Is Swiss Freeport King Yves Bouvier Free on €10M Bail, or Not?
Monaco attorney general Jean-Pierre Dreno gives us cryptic responses.
According to reports, Swiss freeport king Yves Bouvier has been released from police custody in Monaco. He was detained after Russian billionaire Dmitry Rybolovlev, who owns the Monaco football club, complained to Monaco authorities that Bouvier had manipulated prices on artworks he sold to him.
Reached in Monaco via phone, Monaco attorney general Jean-Pierre Dreno gave artnet News opaque answers about Bouvier’s status.
Asked to confirm Bouvier’s release on bail, he said: “He’s been indicted and placed under judicial supervision. But I have to respect legal confidentiality so I cannot tell you anything.” He added: “One of the obligations is the payment of a bail.
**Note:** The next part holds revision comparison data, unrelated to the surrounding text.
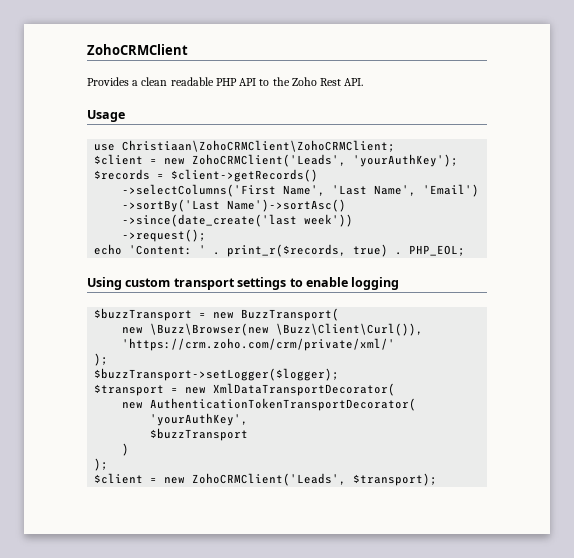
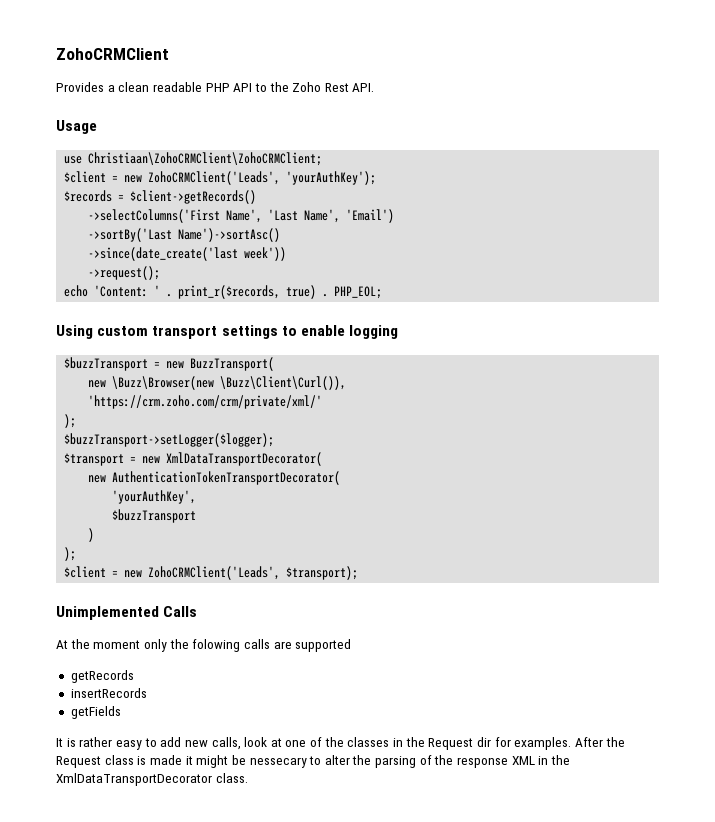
(438, 479) none -> [56,606,198,620] [56,639,352,652] [70,670,134,683] [70,688,147,698] [70,706,121,719] [56,737,625,750] [56,755,570,768] [56,773,248,786] // Unimplemented Calls // At the moment only the folowing calls are supported // getRecords // insertRecords // getFields // It is rather easy to add new calls, look at one of the classes in the Request dir for examples. After the Request class is made it might be nessecary to alter the parsing of the response XML in the XmlDataTransportDecorator class.

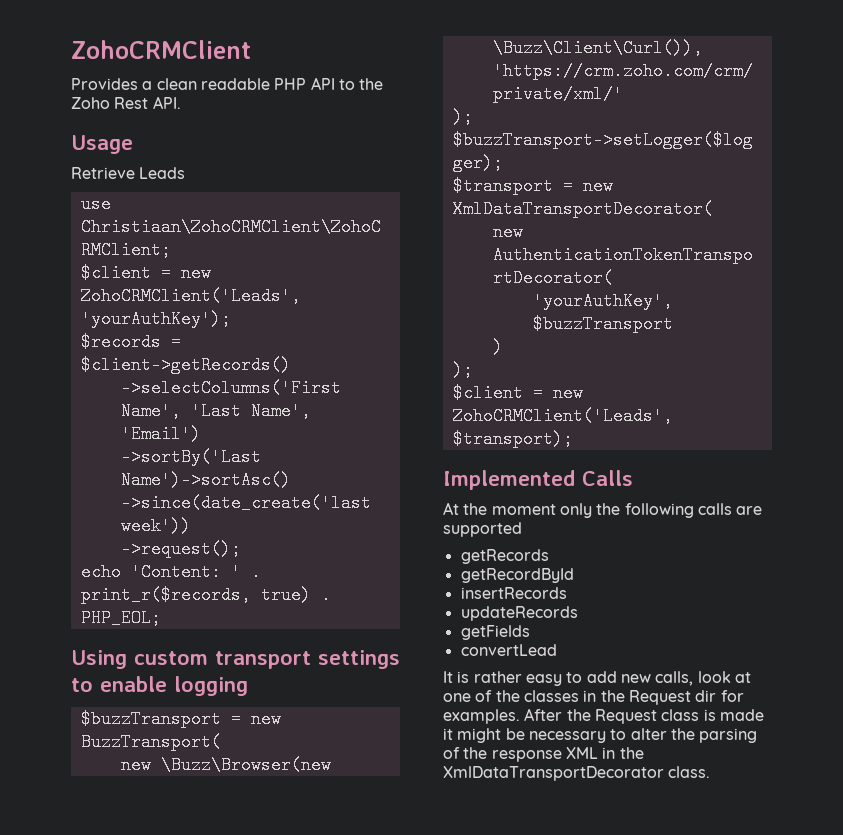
(97, 127) none -> [71,167,186,179] // Retrieve Leads
[56,606,159,620] Unimplemented -> [443,470,575,490] Implemented
[192,639,241,652] folowing -> [624,503,694,518] following
(134, 676) none -> [460,568,574,583] // getRecordById
(147, 693) none -> [460,606,578,621] // updateRecords
(121, 712) none -> [460,644,557,656] // convertLead
[249,757,307,768] nessecary -> [528,731,606,743] necessary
The payment will be done over three installments.” (See: Swiss Freeport King Yves Bouvier Will Remain In Custody For An Additional 48 Hours and €10 Million Bail for Yves Bouvier, Indicted for Defrauding Dmitry Rybolovlev.)
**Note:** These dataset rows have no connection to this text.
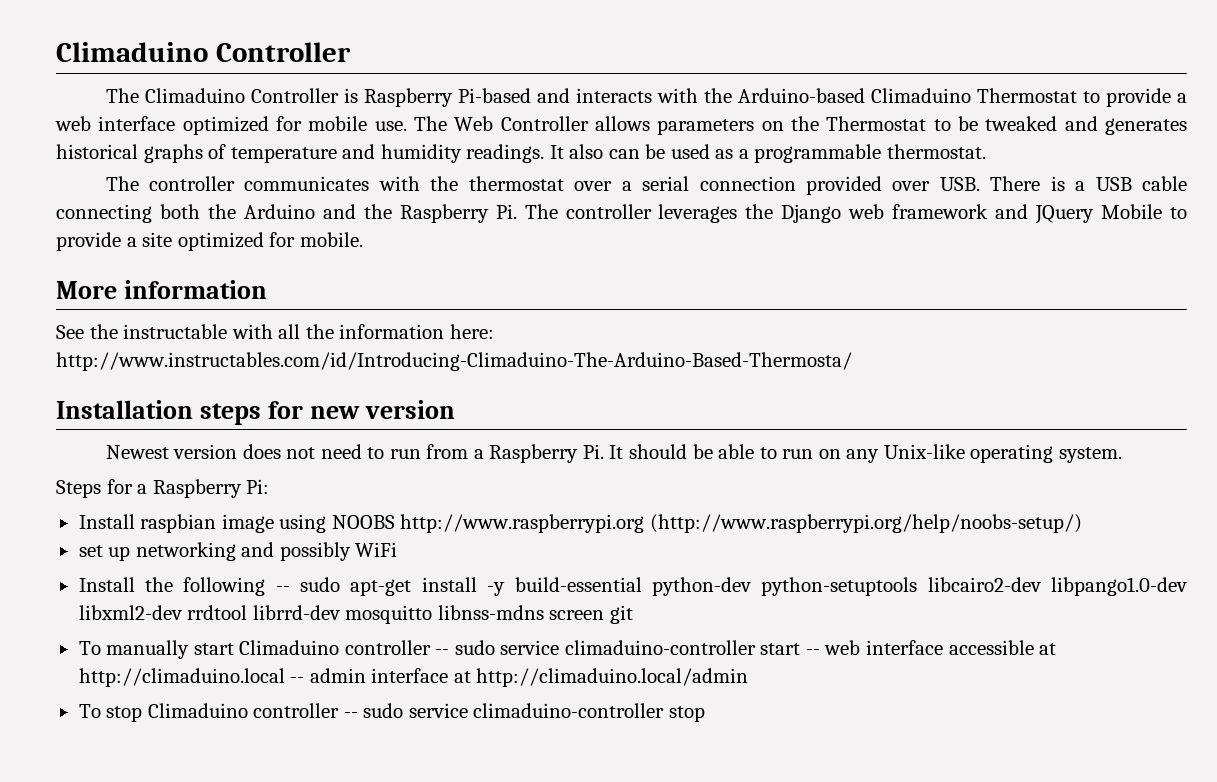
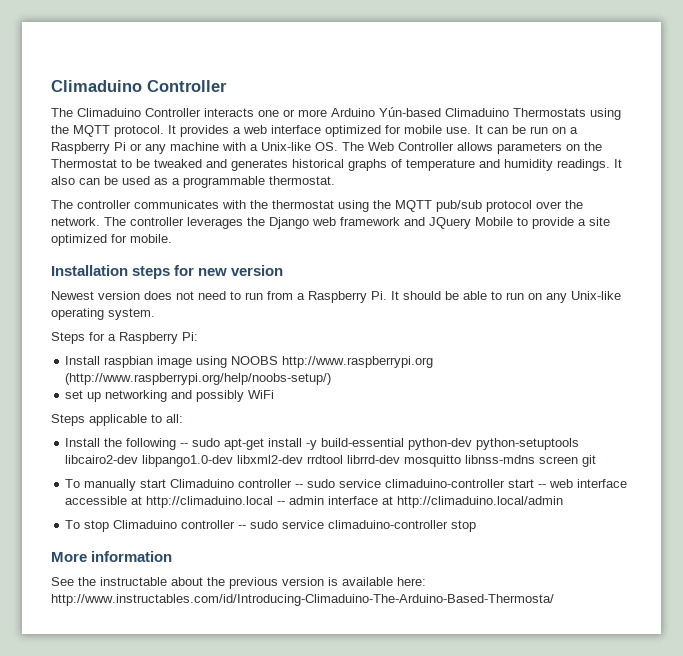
[343,88,1171,107] is Raspberry Pi-based and interacts with the Arduino-based Climaduino Thermostat to provide -> [204,107,621,120] [51,125,229,137] interacts one or more Arduino Yún-based Climaduino Thermostats using the MQTT protocol. It provides
(407, 126) none -> [475,125,578,134] [51,142,338,154] It can be run on a Raspberry Pi or any machine with a Unix-like OS.
[574,176,1187,195] [56,204,517,223] over a serial connection provided over USB. There is a USB cable connecting both the Arduino and the Raspberry Pi. -> [338,200,583,212] [51,217,100,226] using the MQTT pub/sub protocol over the network.
[56,280,267,299] [56,324,494,339] [56,352,852,371] // More information // See the instructable with all the information here: http://www.instructables.com/id/Introducing-Climaduino-The-Arduino-Based-Thermosta/ -> (172, 238) none
(398, 549) none -> [51,414,183,426] // Steps applicable to all:
(705, 714) none -> [51,551,173,562] [51,577,426,589] [51,594,554,606] // More information // See the instructable about the previous version is available here: http://www.instructables.com/id/Introducing-Climaduino-The-Arduino-Based-Thermosta/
In a report last week in the Financial Times, Dreno confirmed the arrest but declined to elaborate. According to the most recent report in the Financial Times by Georgina Adam, Dreno said Bouvier is “suspected of selling millions of dollars’ worth of art by the likes of Picasso, Modigliani, and Gauguin to the Rybolovlev family trust at inflated prices.”
News of Bouvier’s detainment broke on February 25 when Arts Media Agency reported that Bouvier, “patron of the Natural Le Coultre group–a company specialised in the stocking and servicing of artworks—and the most important tenant of the Ports Francs Genevois, was placed in custody in Monaco.”
Bouvier was suspected of money laundering and manipulating the prices of artworks.
“We believe Bouvier was using offshore companies to buy and sell art, with both the buyer and seller not identified,” lawyer for the Rybolovlev trust Tetiana Bershada told the FT as per a report today. Bershada further said she thought “the investigation…carried out by the Monaco authorities…could render the world art market in general more transparent.”
The report outlines how Bouvier has built up a massive art empire. He is the largest client of the Swiss freeport in Geneva with a whopping SFr100 billion worth of art; in 2005, he created the Singapore freeport and is its principal investor; and in Asia, he is advising the Chinese government in setting up a freeport in Beijing. In Singapore, Bouvier has also invested in a real estate project known as Fort Canning, which will house a branch of the private Paris Museum La Pinacothèque.
Artnet News was unable to contact Bouvier’s lawyers, but in a statement quoted in the FT, his attorneys Luc Brossollet and Charles Lecuyer said he “vigorously denies any responsibility,” and added that Rybovlovlev’s allegations are “highly questionable.”